O Centro de Saúde de Sete Rios é uma das unidades afectadas pela greve de três dias convocada pelo Sindicato dos Enfermeiros Portugueses (SEP). Nesta terça-feira param os hospitais e centros de saúde de Lisboa e Vale do Tejo, na quarta-feira é a vez do Alentejo e na quinta-feira o protesto chega ao Algarve. Na base da greve estão sobretudo problemas salariais, tanto no valor de acesso à profissão, como nas carreiras congeladas ou cortes nas horas extraordinárias. O SEP estima que a adesão neste primeiro dia tenha sido superior a 77%.

A falta dos enfermeiros é vista como um “transtorno” pelos utentes, ainda que alguns compreendam as razões da greve e que se coloquem ao lado dos profissionais de enfermagem. Não é o caso de Odete Nunes, que insiste em que “merecia pelo menos ser avisada”. A reformada queixa-se “das greves a toda a hora” que “não levam a lado nenhum”. “Nós é que sofremos”, acrescenta.

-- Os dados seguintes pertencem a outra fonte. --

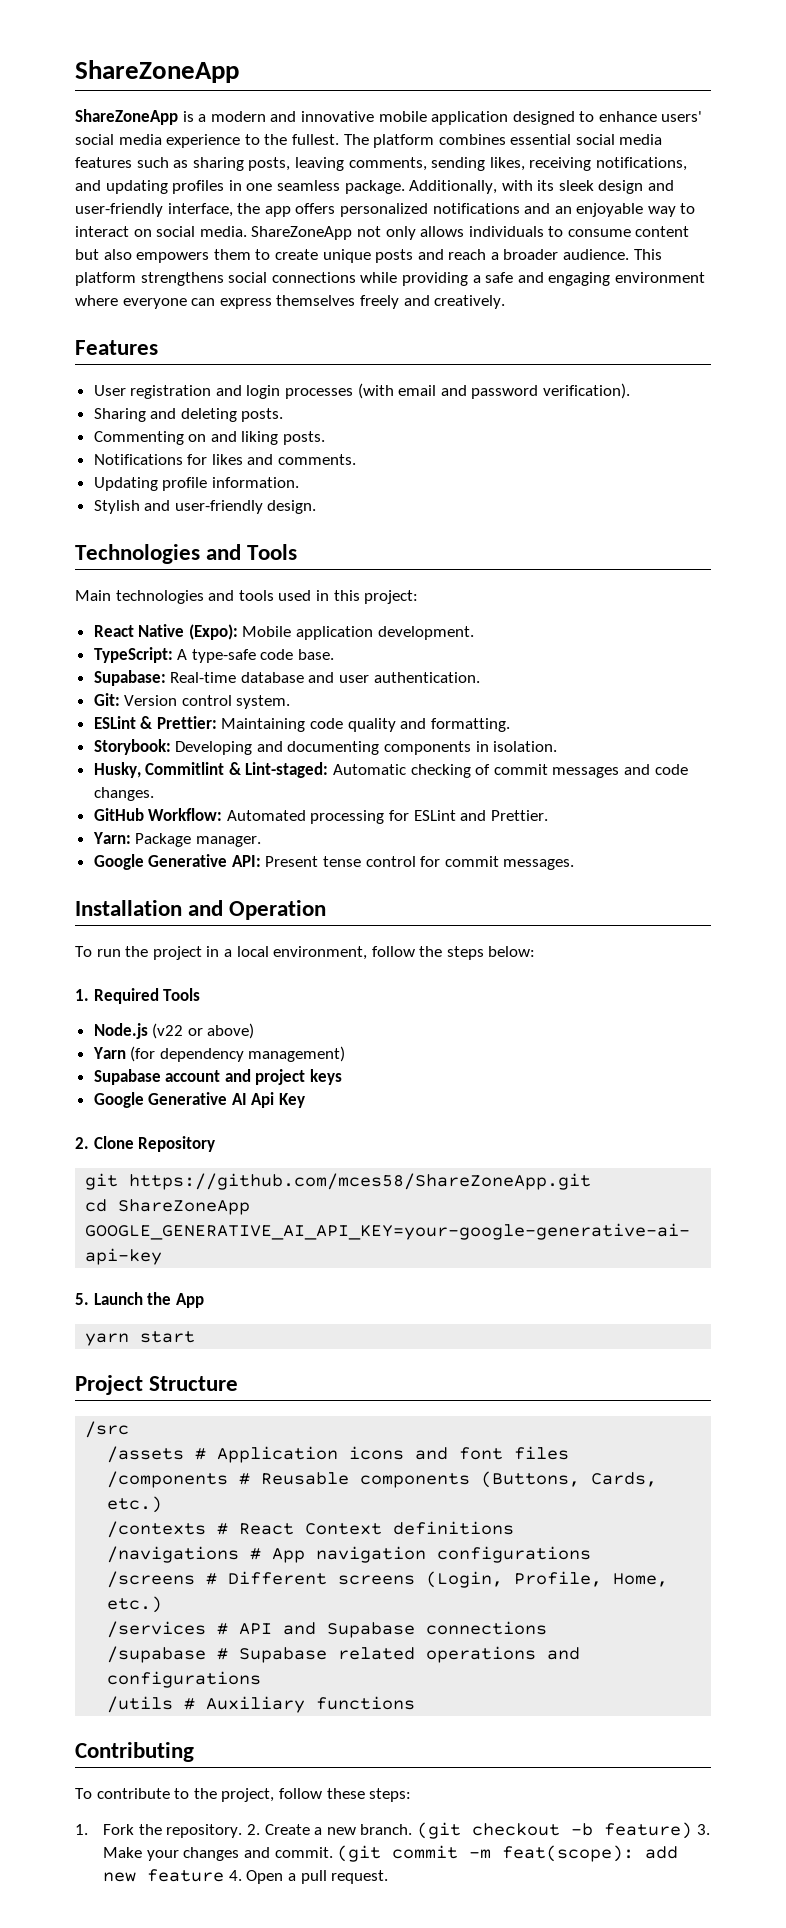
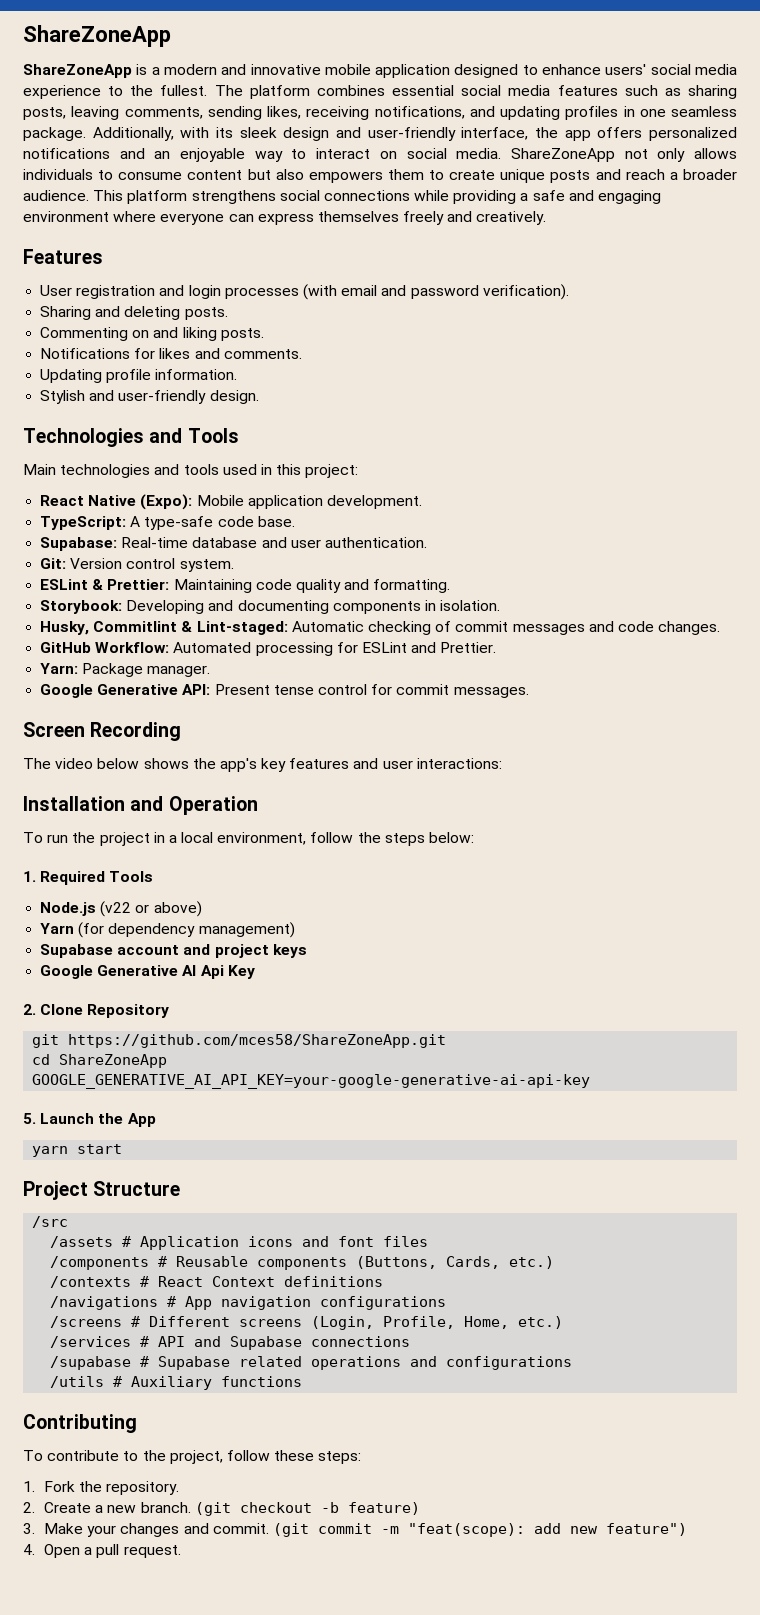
+ Screen Recording
+ The video below shows the app's key features and user interactions:
- 1. Fork the repository. 2. Create a new branch.
+ 1. Fork the repository.
+ 2. Create a new branch.
- (git checkout -b feature) 3. Make your changes and commit.
+ (git checkout -b feature)
+ 3. Make your changes and commit.
- (git commit -m feat(scope): add new feature 4. Open a pull request.
+ (git commit -m "feat(scope): add new feature")
+ 4. Open a pull request.

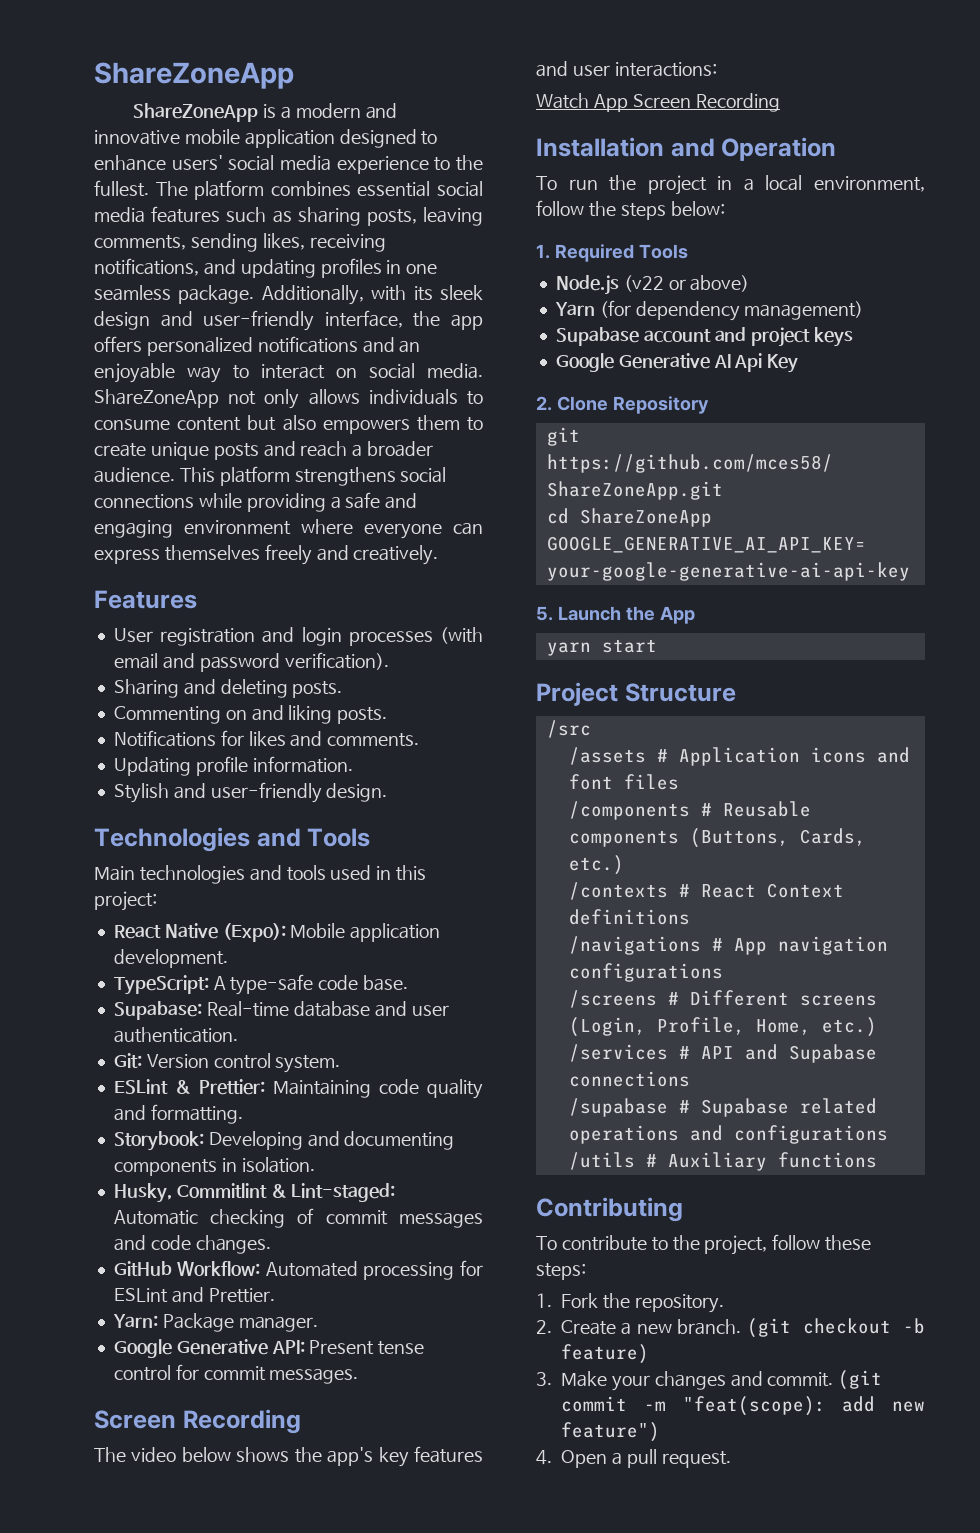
+ Watch App Screen Recording

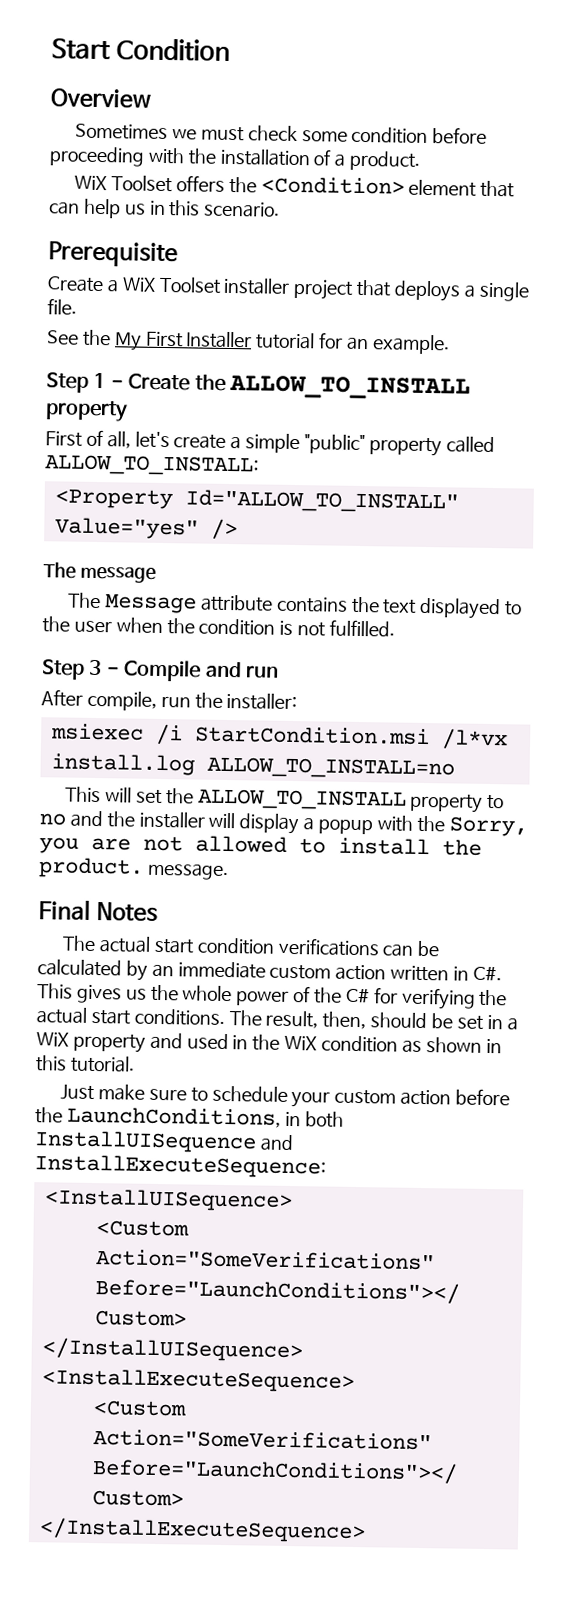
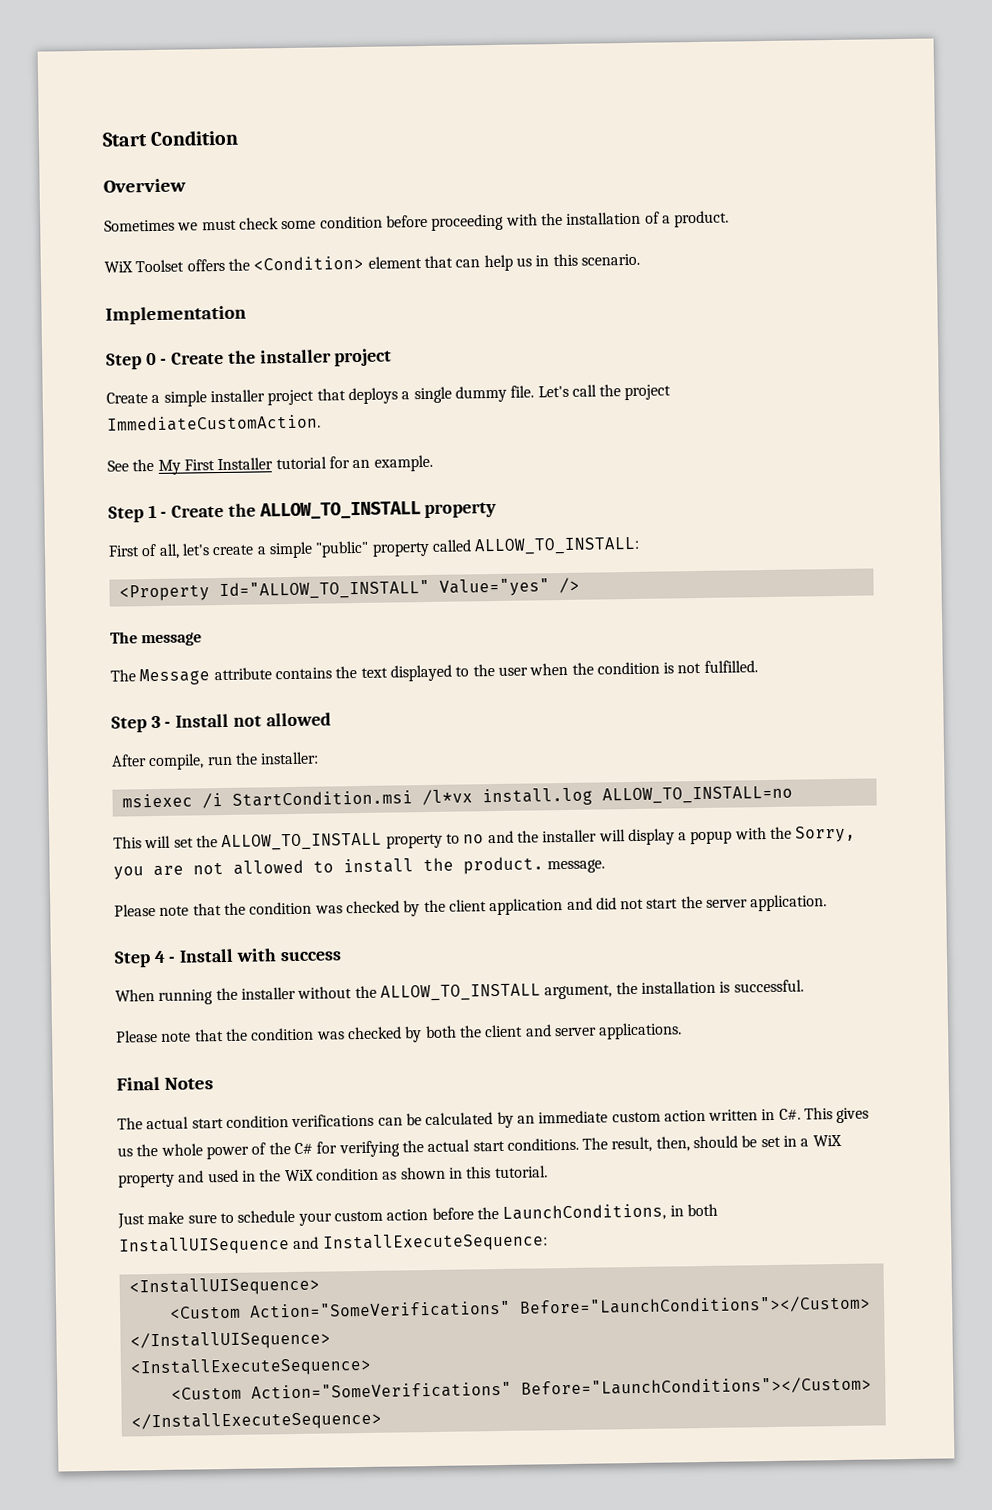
- Prerequisite
+ Implementation
+ Step 0 - Create the installer project
- Create a WiX Toolset installer project that deploys a single file.
+ Create a simple installer project that deploys a single dummy file. Let's call the project ImmediateCustomAction.
- Step 3 - Compile and run
+ Step 3 - Install not allowed
+ Please note that the condition was checked by the client application and did not start the server application.
+ Step 4 - Install with success
+ When running the installer without the ALLOW_TO_INSTALL argument, the installation is successful.
+ Please note that the condition was checked by both the client and server applications.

Neste centro de saúde a adesão dos enfermeiros à greve não foi total. Houve profissionais a comparecerem, por exemplo, na vacinação infantil e nas consultas de saúde materna – mas não no serviço que Odete Nunes precisava. Problema semelhante teve Maria do Rosário Lourenço. Viaja em breve para Angola e veio à consulta do viajante. “Tive consulta com o médico mas não havia enfermeiro para dar a vacina e tenho de voltar amanhã”, explica. Critica o “transtorno”, mas percebe que os enfermeiros estão a defender a sua carreira.

Do lado dos hospitais, por realizar ficam sobretudo algumas cirurgias programadas e também tratamentos. Hélio Rocha é da Ilha Terceira mas teve o azar de se cortar num braço aqui em Lisboa. Vinha mudar o penso ao Hospital de S. José, onde as salas de espera estão praticamente iguais aos outros dias. Só alguns panfletos colados nos vidros fazem notar que não é um dia igual aos outros. “Mas por causa da greve não havia enfermeiro para fazer isto. Como era urgente foi mesmo o médico, da cirurgia plástica, a ter de fazer. Claro que fiquei satisfeito”.